* **Task requirements**: With the images removed, repeat the data below exactly.

[Structured diff data]
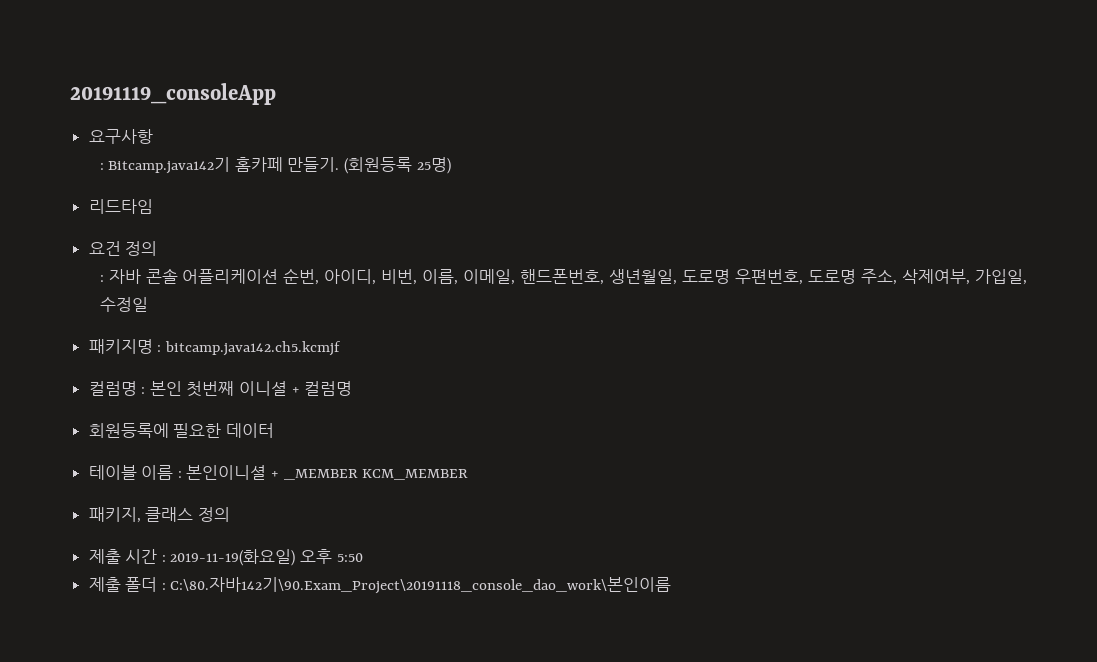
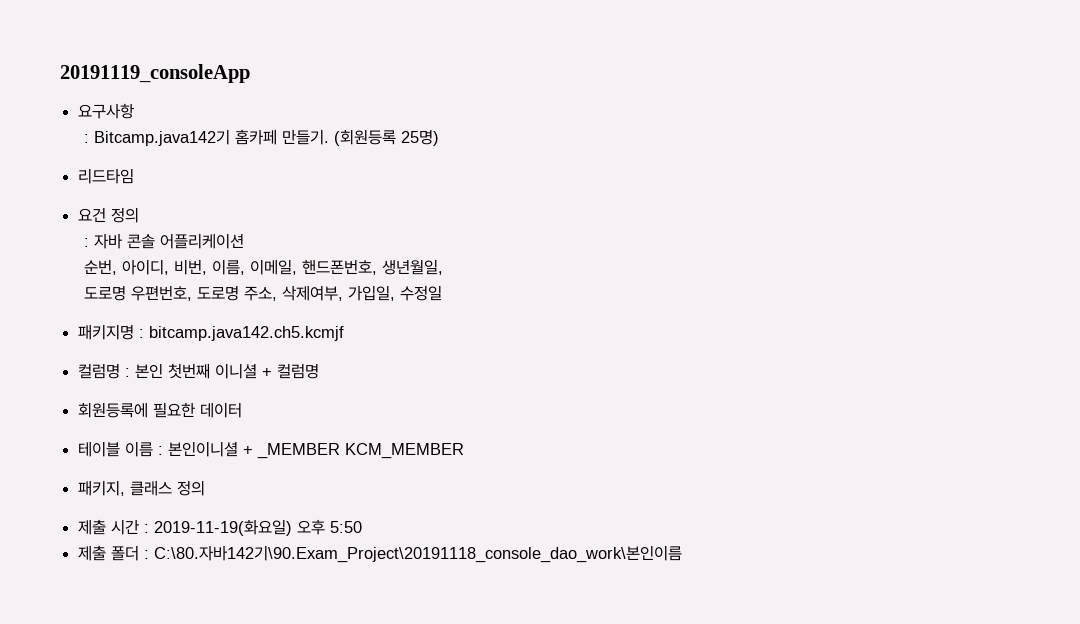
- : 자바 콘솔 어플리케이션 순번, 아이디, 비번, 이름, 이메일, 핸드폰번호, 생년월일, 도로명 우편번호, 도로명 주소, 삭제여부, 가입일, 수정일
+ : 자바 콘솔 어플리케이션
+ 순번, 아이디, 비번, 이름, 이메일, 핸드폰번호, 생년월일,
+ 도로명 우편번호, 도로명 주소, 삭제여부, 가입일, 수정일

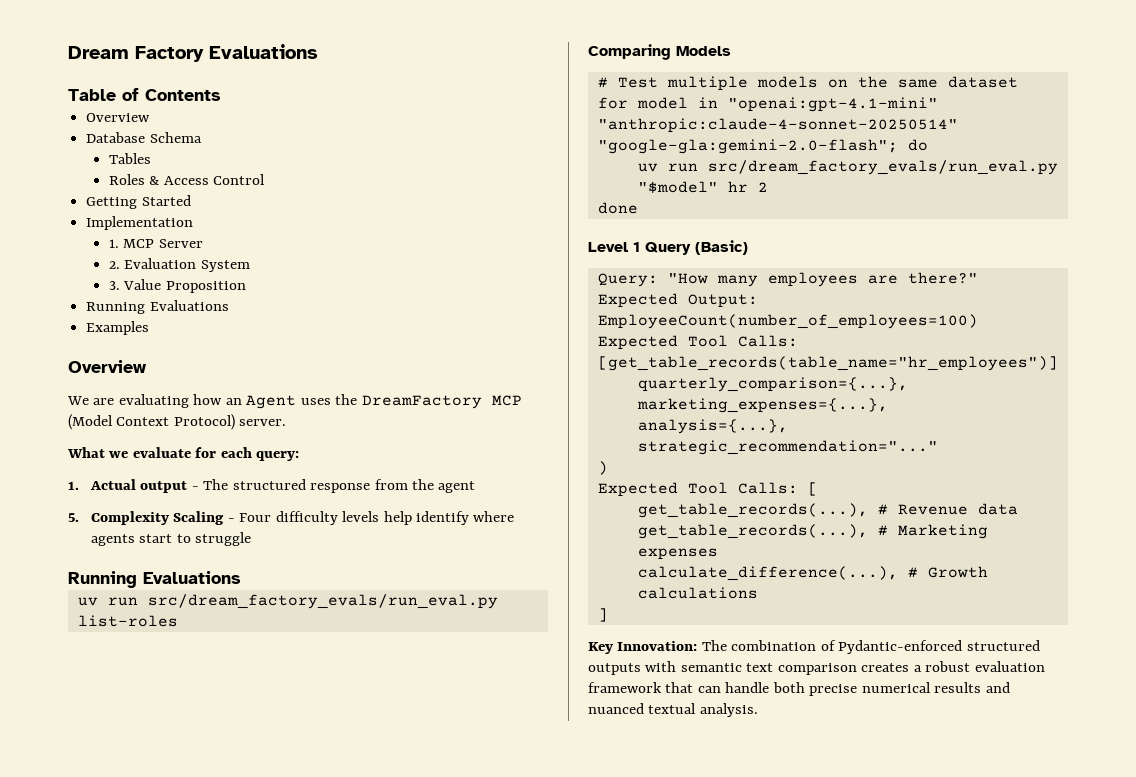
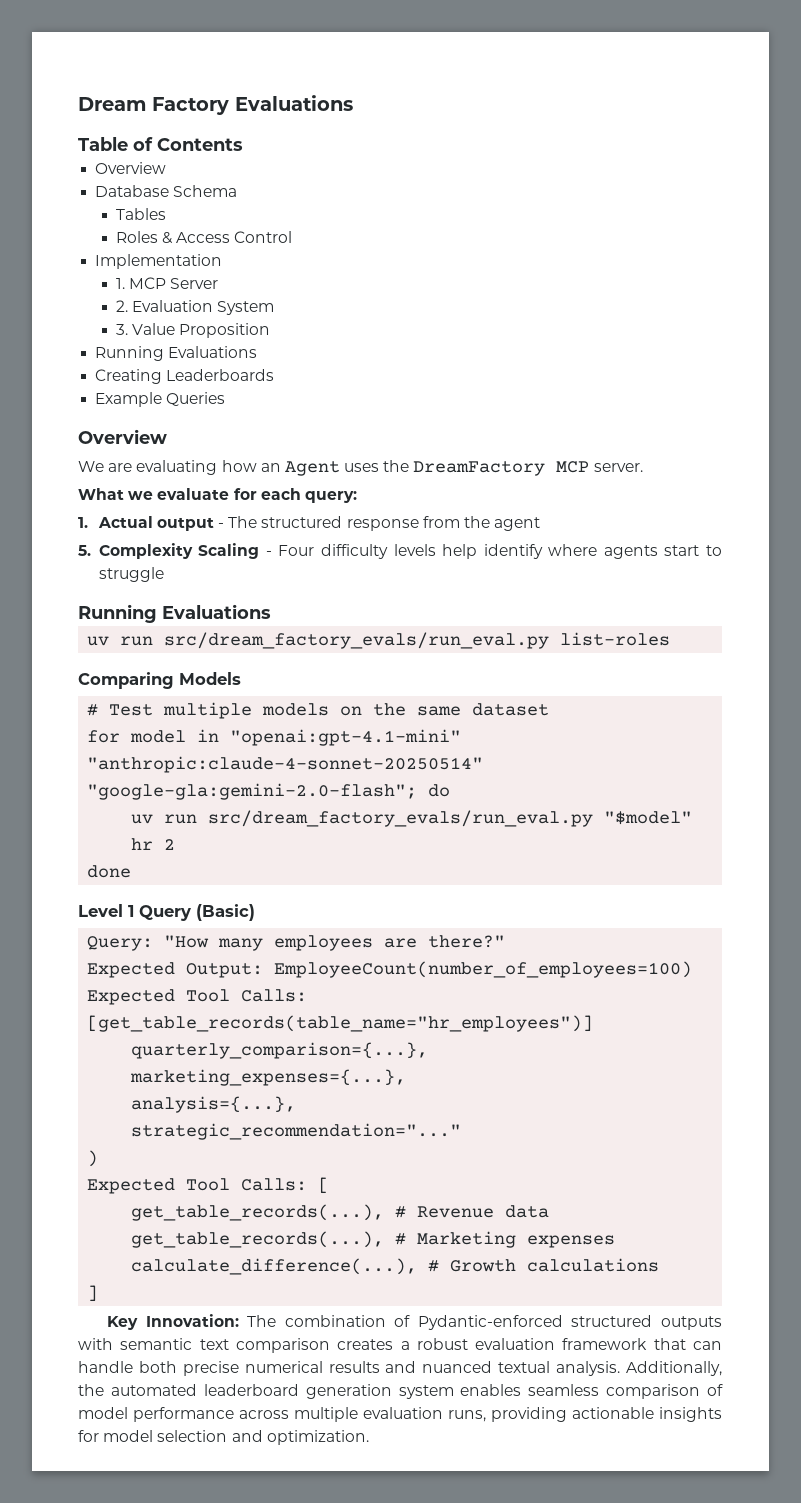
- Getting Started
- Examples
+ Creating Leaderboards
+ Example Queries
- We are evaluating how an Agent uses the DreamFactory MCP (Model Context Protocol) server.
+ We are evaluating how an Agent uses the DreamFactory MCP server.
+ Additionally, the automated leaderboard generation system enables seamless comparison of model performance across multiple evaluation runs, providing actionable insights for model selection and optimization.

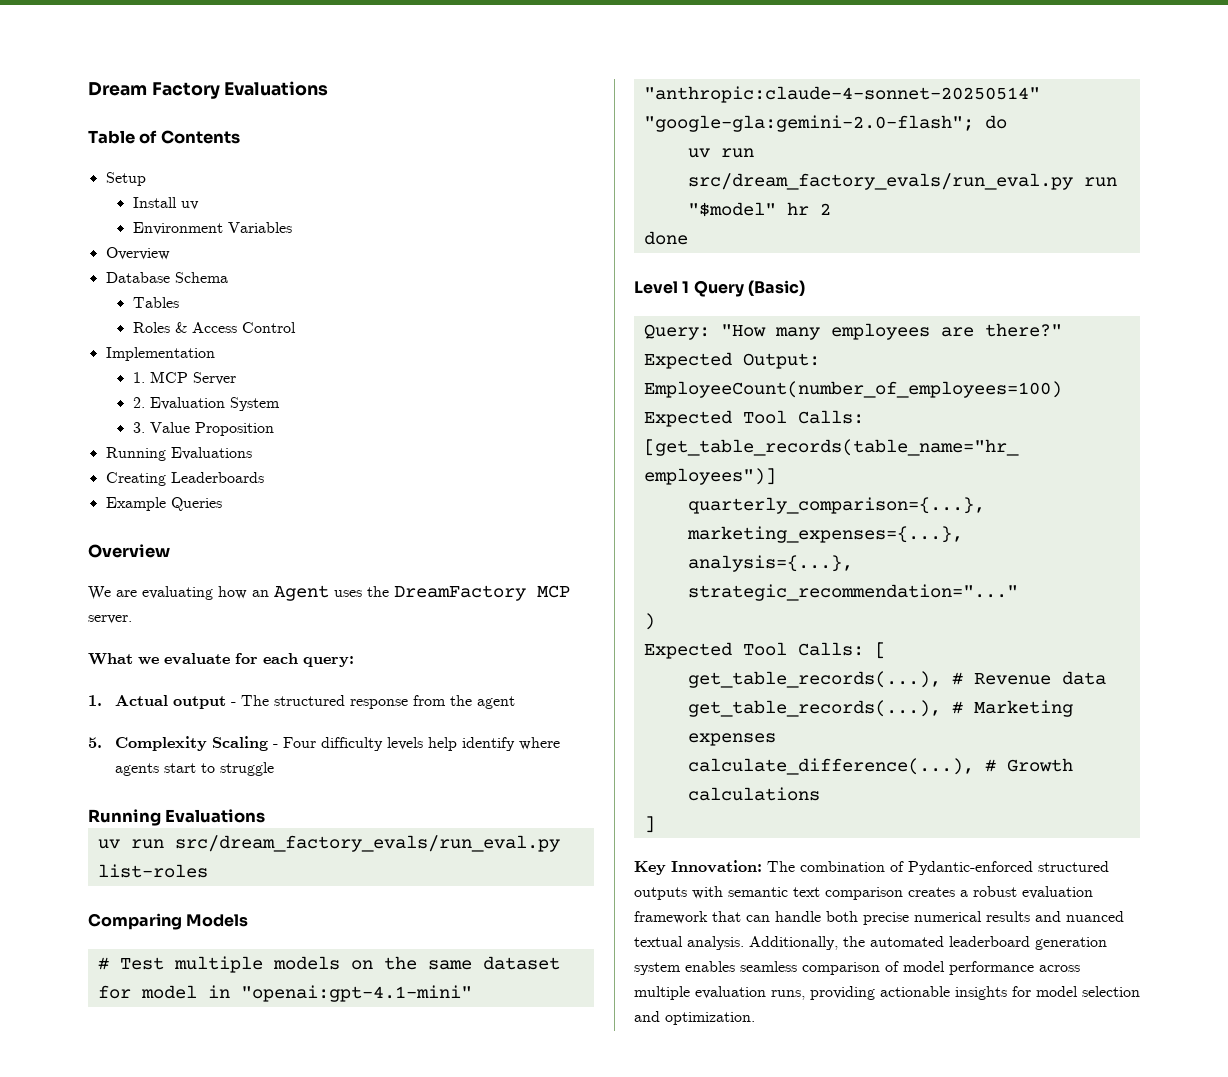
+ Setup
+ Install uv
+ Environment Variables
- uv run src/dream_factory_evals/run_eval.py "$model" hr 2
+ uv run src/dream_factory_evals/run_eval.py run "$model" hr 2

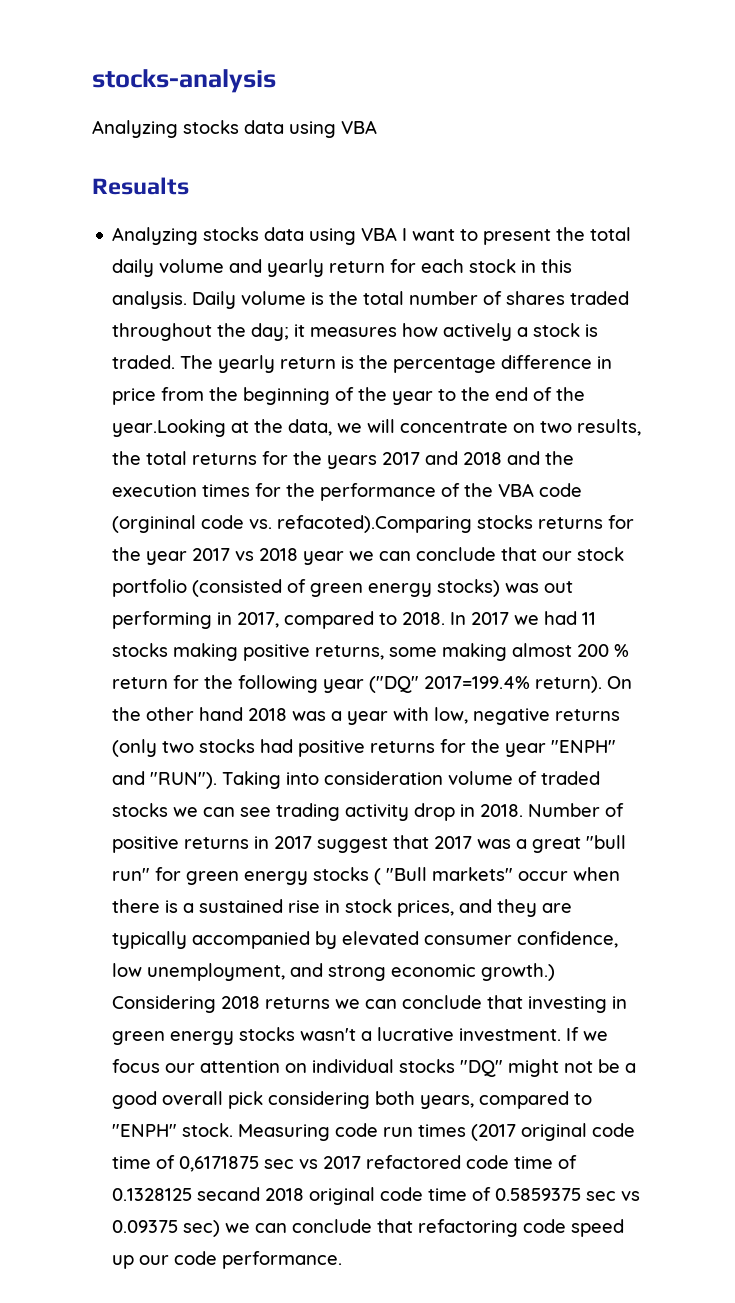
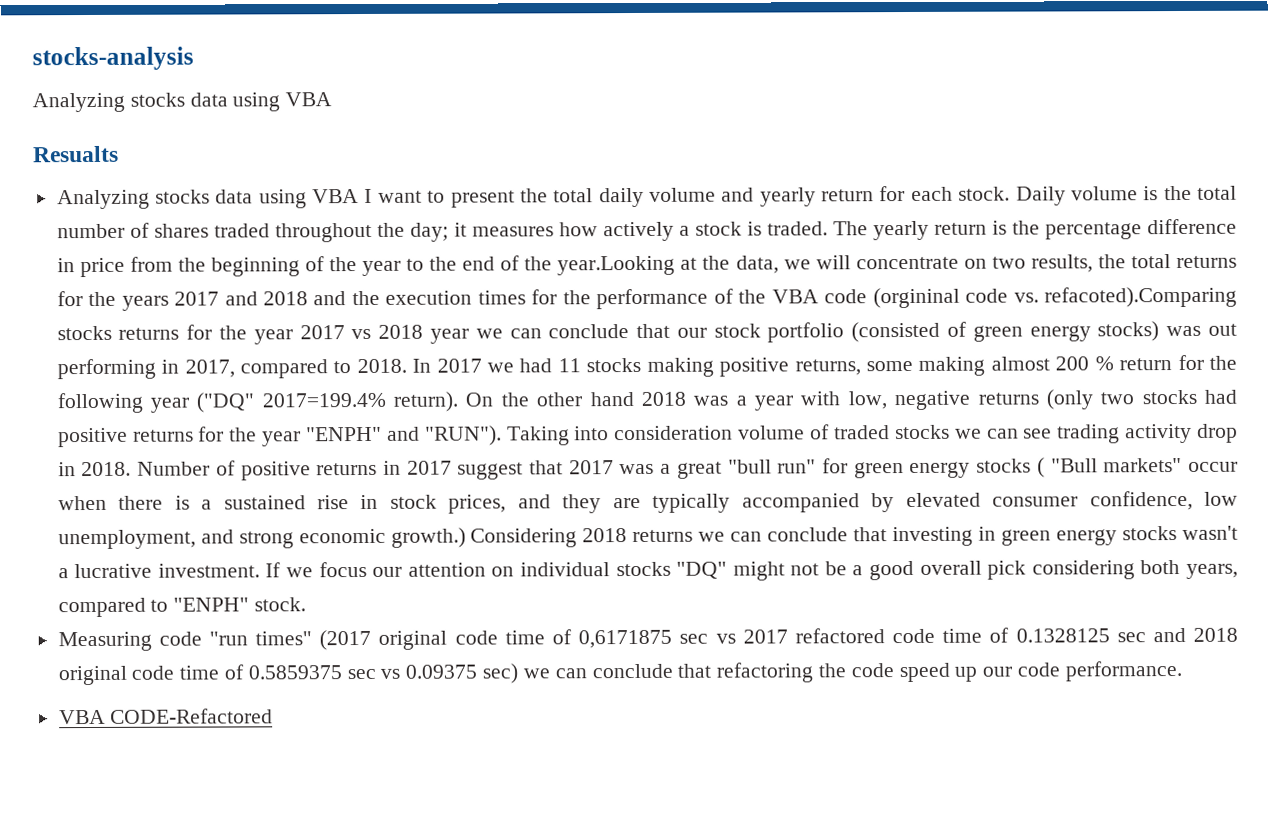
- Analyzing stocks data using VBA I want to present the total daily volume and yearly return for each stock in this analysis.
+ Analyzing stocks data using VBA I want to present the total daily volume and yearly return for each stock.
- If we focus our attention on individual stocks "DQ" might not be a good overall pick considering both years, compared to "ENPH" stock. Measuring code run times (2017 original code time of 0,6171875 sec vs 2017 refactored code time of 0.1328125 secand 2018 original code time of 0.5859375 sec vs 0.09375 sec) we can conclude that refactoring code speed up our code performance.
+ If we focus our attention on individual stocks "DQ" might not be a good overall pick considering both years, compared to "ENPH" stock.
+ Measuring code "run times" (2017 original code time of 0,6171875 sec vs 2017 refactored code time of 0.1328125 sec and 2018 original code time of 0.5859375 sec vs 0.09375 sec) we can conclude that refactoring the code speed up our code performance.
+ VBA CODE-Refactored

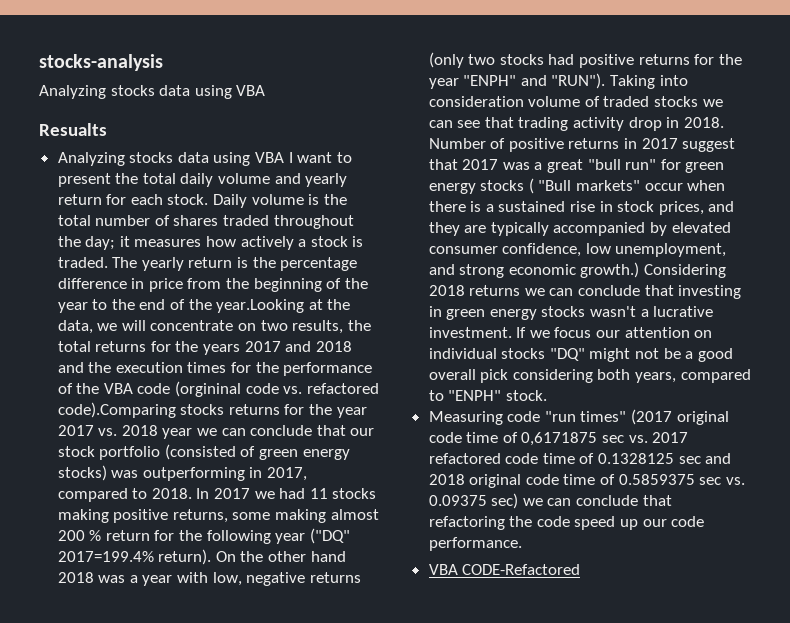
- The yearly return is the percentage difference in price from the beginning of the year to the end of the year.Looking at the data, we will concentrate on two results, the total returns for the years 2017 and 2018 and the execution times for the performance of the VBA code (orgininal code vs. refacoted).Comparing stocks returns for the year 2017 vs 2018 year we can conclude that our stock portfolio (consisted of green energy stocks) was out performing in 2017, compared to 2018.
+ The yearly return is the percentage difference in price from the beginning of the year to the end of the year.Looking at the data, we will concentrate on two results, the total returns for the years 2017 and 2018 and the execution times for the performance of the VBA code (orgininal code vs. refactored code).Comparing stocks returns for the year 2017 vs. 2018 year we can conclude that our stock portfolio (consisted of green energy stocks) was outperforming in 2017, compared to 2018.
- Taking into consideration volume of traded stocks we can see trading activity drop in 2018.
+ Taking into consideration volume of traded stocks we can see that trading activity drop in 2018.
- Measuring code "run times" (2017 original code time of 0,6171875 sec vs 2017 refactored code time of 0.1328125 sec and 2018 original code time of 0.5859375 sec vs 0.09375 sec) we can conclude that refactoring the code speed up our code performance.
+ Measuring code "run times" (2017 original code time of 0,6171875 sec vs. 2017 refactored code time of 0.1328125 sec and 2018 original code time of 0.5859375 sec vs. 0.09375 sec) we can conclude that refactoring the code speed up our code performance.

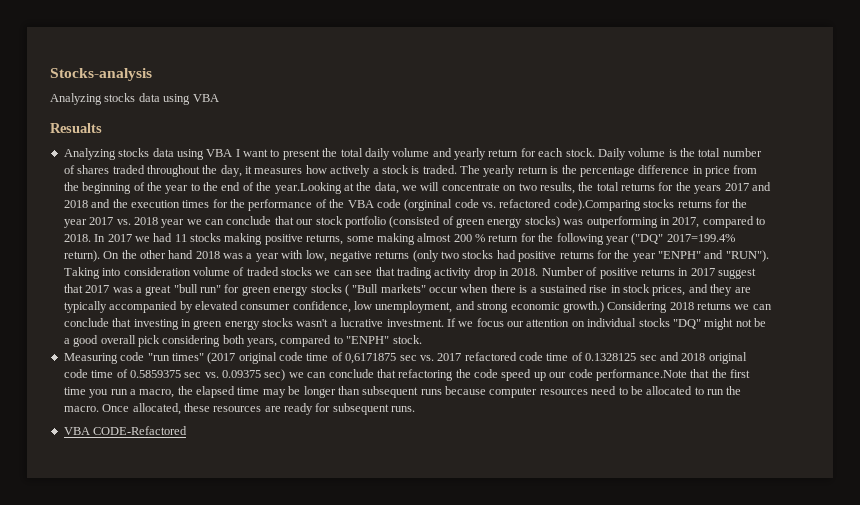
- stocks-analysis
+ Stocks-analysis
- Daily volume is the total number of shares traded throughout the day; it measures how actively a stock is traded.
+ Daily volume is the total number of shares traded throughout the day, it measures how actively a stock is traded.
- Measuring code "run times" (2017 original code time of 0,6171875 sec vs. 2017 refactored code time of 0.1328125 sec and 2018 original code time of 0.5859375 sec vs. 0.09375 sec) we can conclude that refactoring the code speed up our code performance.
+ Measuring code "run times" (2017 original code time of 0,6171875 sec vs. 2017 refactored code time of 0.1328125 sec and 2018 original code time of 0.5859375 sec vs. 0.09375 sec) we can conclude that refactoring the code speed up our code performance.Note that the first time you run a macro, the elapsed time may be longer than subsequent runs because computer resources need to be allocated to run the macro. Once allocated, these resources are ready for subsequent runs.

* **Response to this task**:
- : 자바 콘솔 어플리케이션 순번, 아이디, 비번, 이름, 이메일, 핸드폰번호, 생년월일, 도로명 우편번호, 도로명 주소, 삭제여부, 가입일, 수정일
+ : 자바 콘솔 어플리케이션
+ 순번, 아이디, 비번, 이름, 이메일, 핸드폰번호, 생년월일,
+ 도로명 우편번호, 도로명 주소, 삭제여부, 가입일, 수정일

- Getting Started
- Examples
+ Creating Leaderboards
+ Example Queries
- We are evaluating how an Agent uses the DreamFactory MCP (Model Context Protocol) server.
+ We are evaluating how an Agent uses the DreamFactory MCP server.
+ Additionally, the automated leaderboard generation system enables seamless comparison of model performance across multiple evaluation runs, providing actionable insights for model selection and optimization.

+ Setup
+ Install uv
+ Environment Variables
- uv run src/dream_factory_evals/run_eval.py "$model" hr 2
+ uv run src/dream_factory_evals/run_eval.py run "$model" hr 2

- Analyzing stocks data using VBA I want to present the total daily volume and yearly return for each stock in this analysis.
+ Analyzing stocks data using VBA I want to present the total daily volume and yearly return for each stock.
- If we focus our attention on individual stocks "DQ" might not be a good overall pick considering both years, compared to "ENPH" stock. Measuring code run times (2017 original code time of 0,6171875 sec vs 2017 refactored code time of 0.1328125 secand 2018 original code time of 0.5859375 sec vs 0.09375 sec) we can conclude that refactoring code speed up our code performance.
+ If we focus our attention on individual stocks "DQ" might not be a good overall pick considering both years, compared to "ENPH" stock.
+ Measuring code "run times" (2017 original code time of 0,6171875 sec vs 2017 refactored code time of 0.1328125 sec and 2018 original code time of 0.5859375 sec vs 0.09375 sec) we can conclude that refactoring the code speed up our code performance.
+ VBA CODE-Refactored

- The yearly return is the percentage difference in price from the beginning of the year to the end of the year.Looking at the data, we will concentrate on two results, the total returns for the years 2017 and 2018 and the execution times for the performance of the VBA code (orgininal code vs. refacoted).Comparing stocks returns for the year 2017 vs 2018 year we can conclude that our stock portfolio (consisted of green energy stocks) was out performing in 2017, compared to 2018.
+ The yearly return is the percentage difference in price from the beginning of the year to the end of the year.Looking at the data, we will concentrate on two results, the total returns for the years 2017 and 2018 and the execution times for the performance of the VBA code (orgininal code vs. refactored code).Comparing stocks returns for the year 2017 vs. 2018 year we can conclude that our stock portfolio (consisted of green energy stocks) was outperforming in 2017, compared to 2018.
- Taking into consideration volume of traded stocks we can see trading activity drop in 2018.
+ Taking into consideration volume of traded stocks we can see that trading activity drop in 2018.
- Measuring code "run times" (2017 original code time of 0,6171875 sec vs 2017 refactored code time of 0.1328125 sec and 2018 original code time of 0.5859375 sec vs 0.09375 sec) we can conclude that refactoring the code speed up our code performance.
+ Measuring code "run times" (2017 original code time of 0,6171875 sec vs. 2017 refactored code time of 0.1328125 sec and 2018 original code time of 0.5859375 sec vs. 0.09375 sec) we can conclude that refactoring the code speed up our code performance.

- stocks-analysis
+ Stocks-analysis
- Daily volume is the total number of shares traded throughout the day; it measures how actively a stock is traded.
+ Daily volume is the total number of shares traded throughout the day, it measures how actively a stock is traded.
- Measuring code "run times" (2017 original code time of 0,6171875 sec vs. 2017 refactored code time of 0.1328125 sec and 2018 original code time of 0.5859375 sec vs. 0.09375 sec) we can conclude that refactoring the code speed up our code performance.
+ Measuring code "run times" (2017 original code time of 0,6171875 sec vs. 2017 refactored code time of 0.1328125 sec and 2018 original code time of 0.5859375 sec vs. 0.09375 sec) we can conclude that refactoring the code speed up our code performance.Note that the first time you run a macro, the elapsed time may be longer than subsequent runs because computer resources need to be allocated to run the macro. Once allocated, these resources are ready for subsequent runs.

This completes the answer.